→ Excerpted records:
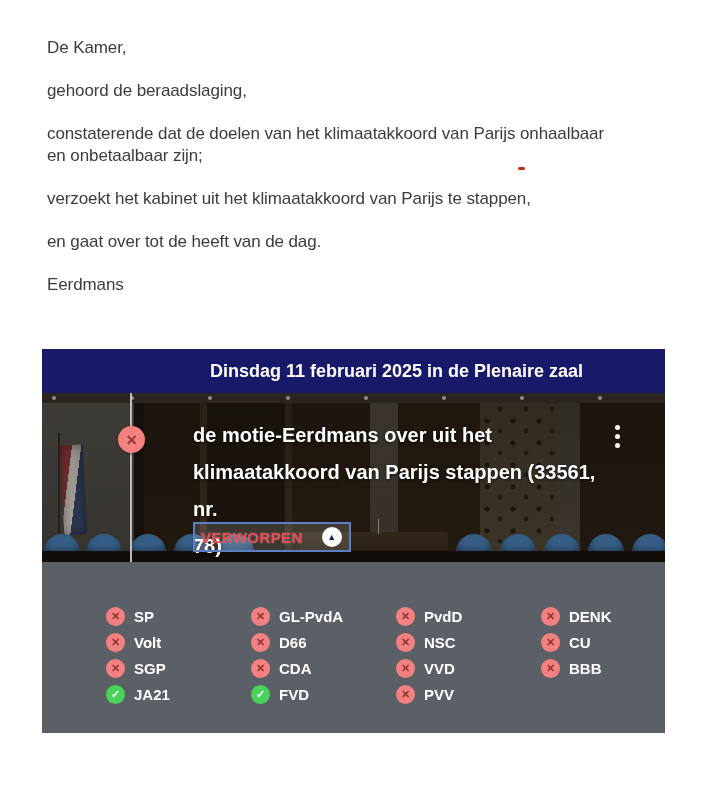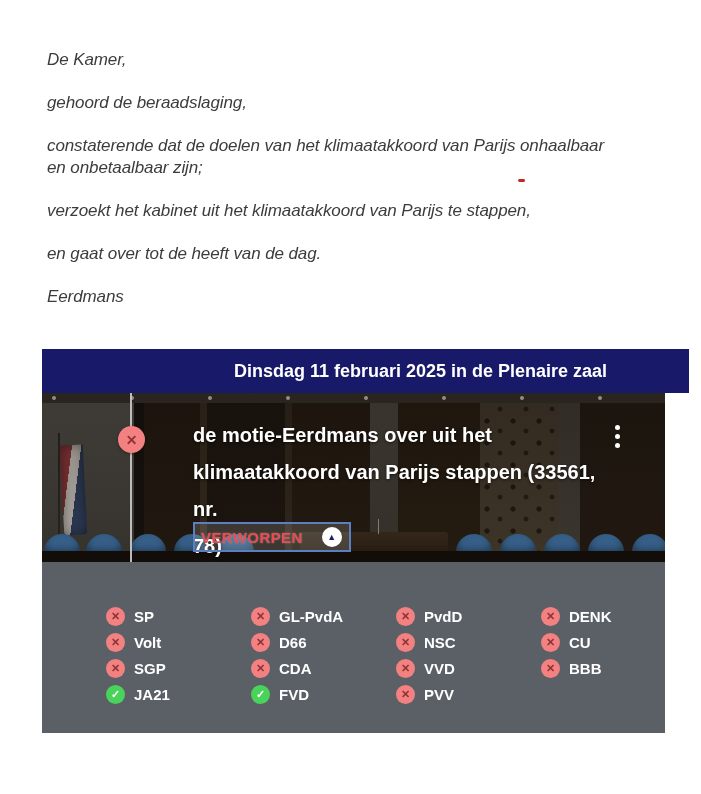--- a/index.html
+++ b/index.html
@@ -9,7 +9,7 @@
   
   .doc{position:absolute;left:47px;top:33px;width:578px;color:#3c3c3c;
        font-size:17px;line-height:22px;letter-spacing:-0.1px;}
-  .doc p{margin:16px 0 21px 0;font-style:italic;}
+  .doc p{margin:4px 0 21px 0;}
   .marked{position:relative;}
   .marked::after{content:"";position:absolute;left:-2px;right:-5px;bottom:-5px;height:3px;
        border-radius:2px;background:var(--annotation-red);transform:rotate(-0.6deg);}

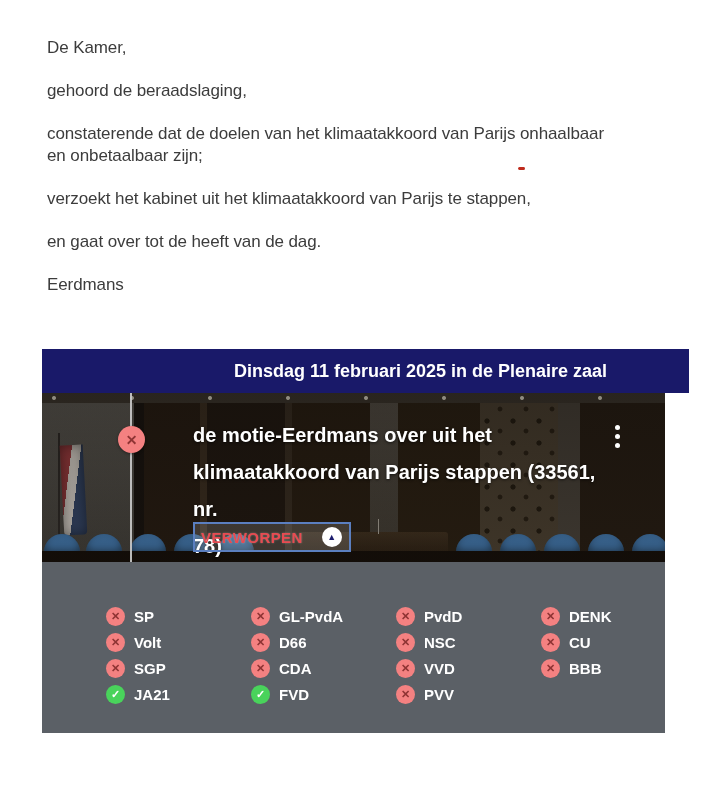--- a/index.html
+++ b/index.html
@@ -18,7 +18,7 @@
   .card{position:absolute;left:42px;top:349px;width:623px;height:384px;}
   .card-header{position:absolute;top:0;left:0;width:100%;height:44px;
        background:var(--header-navy);color:#fff;font-weight:bold;font-size:18px;
-       line-height:44px;text-align:center;text-indent:86px;padding-left:24px;}
+       line-height:44px;text-align:center;text-indent:86px;}
 
   
   .photo{position:absolute;top:44px;left:0;width:623px;height:169px;background:#241c15;overflow:hidden;}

→ Assignment: Please copy out the whole listing exactly as it stands, minus the pictures.

→ Problem solution:
--- a/index.html
+++ b/index.html
@@ -9,7 +9,7 @@
   
   .doc{position:absolute;left:47px;top:33px;width:578px;color:#3c3c3c;
        font-size:17px;line-height:22px;letter-spacing:-0.1px;}
-  .doc p{margin:16px 0 21px 0;font-style:italic;}
+  .doc p{margin:4px 0 21px 0;}
   .marked{position:relative;}
   .marked::after{content:"";position:absolute;left:-2px;right:-5px;bottom:-5px;height:3px;
        border-radius:2px;background:var(--annotation-red);transform:rotate(-0.6deg);}

--- a/index.html
+++ b/index.html
@@ -18,7 +18,7 @@
   .card{position:absolute;left:42px;top:349px;width:623px;height:384px;}
   .card-header{position:absolute;top:0;left:0;width:100%;height:44px;
        background:var(--header-navy);color:#fff;font-weight:bold;font-size:18px;
-       line-height:44px;text-align:center;text-indent:86px;padding-left:24px;}
+       line-height:44px;text-align:center;text-indent:86px;}
 
   
   .photo{position:absolute;top:44px;left:0;width:623px;height:169px;background:#241c15;overflow:hidden;}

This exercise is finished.